### WHAT TO WORK ON
The stretch wanted below opens at the line containing "Market_Value, 2010: 7000 -> none" and closes at the line containing "Market_Value, 2020: none -> 4000". Please return it exactly, with no other lines.

### DATA EXTRACT
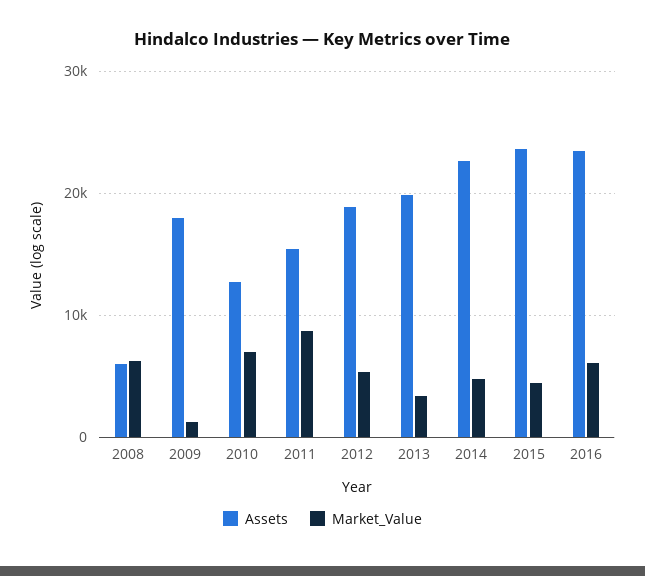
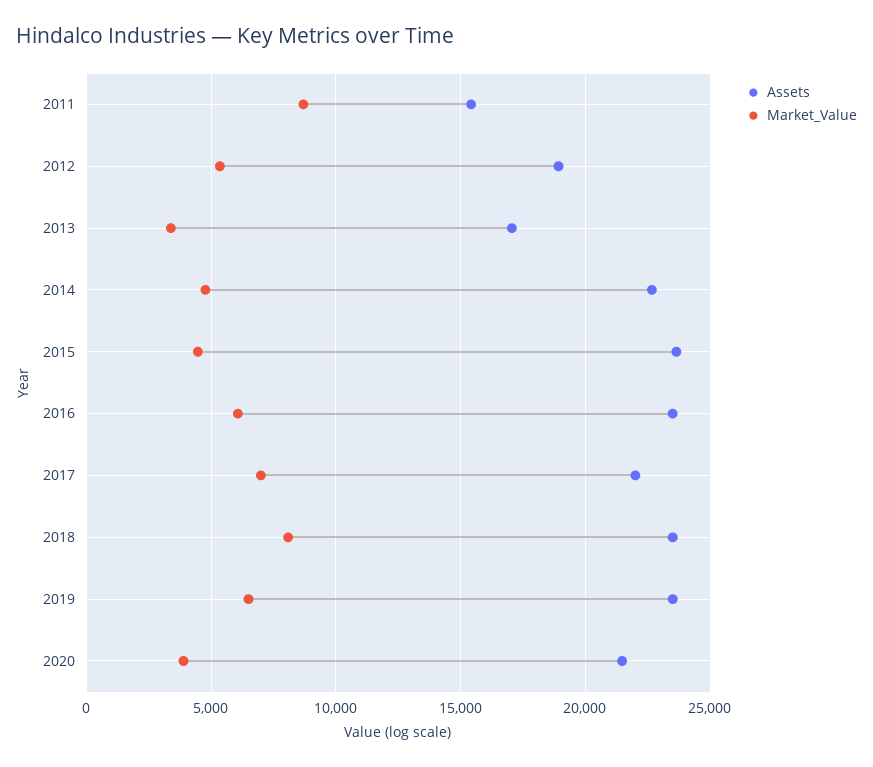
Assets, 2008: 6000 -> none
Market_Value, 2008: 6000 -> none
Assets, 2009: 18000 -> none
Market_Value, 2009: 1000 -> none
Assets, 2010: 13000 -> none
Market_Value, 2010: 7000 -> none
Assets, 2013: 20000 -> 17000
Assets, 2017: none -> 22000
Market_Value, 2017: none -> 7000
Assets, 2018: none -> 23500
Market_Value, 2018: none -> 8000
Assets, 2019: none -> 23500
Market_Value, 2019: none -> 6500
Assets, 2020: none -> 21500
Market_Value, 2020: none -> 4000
* * *
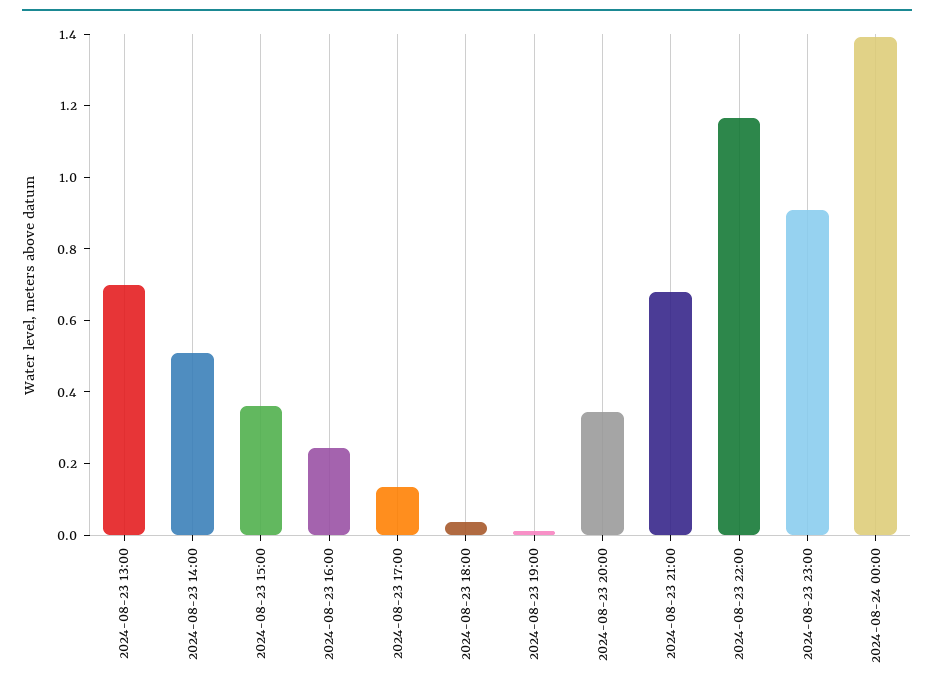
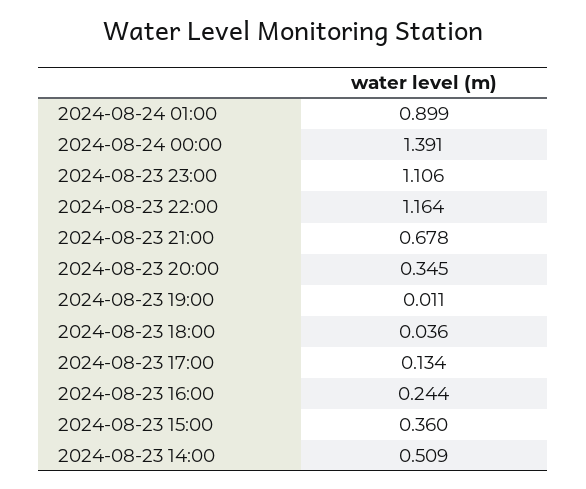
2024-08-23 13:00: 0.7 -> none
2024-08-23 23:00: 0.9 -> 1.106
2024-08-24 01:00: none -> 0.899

### RESULT OF THE EXERCISE
Market_Value, 2010: 7000 -> none
Assets, 2013: 20000 -> 17000
Assets, 2017: none -> 22000
Market_Value, 2017: none -> 7000
Assets, 2018: none -> 23500
Market_Value, 2018: none -> 8000
Assets, 2019: none -> 23500
Market_Value, 2019: none -> 6500
Assets, 2020: none -> 21500
Market_Value, 2020: none -> 4000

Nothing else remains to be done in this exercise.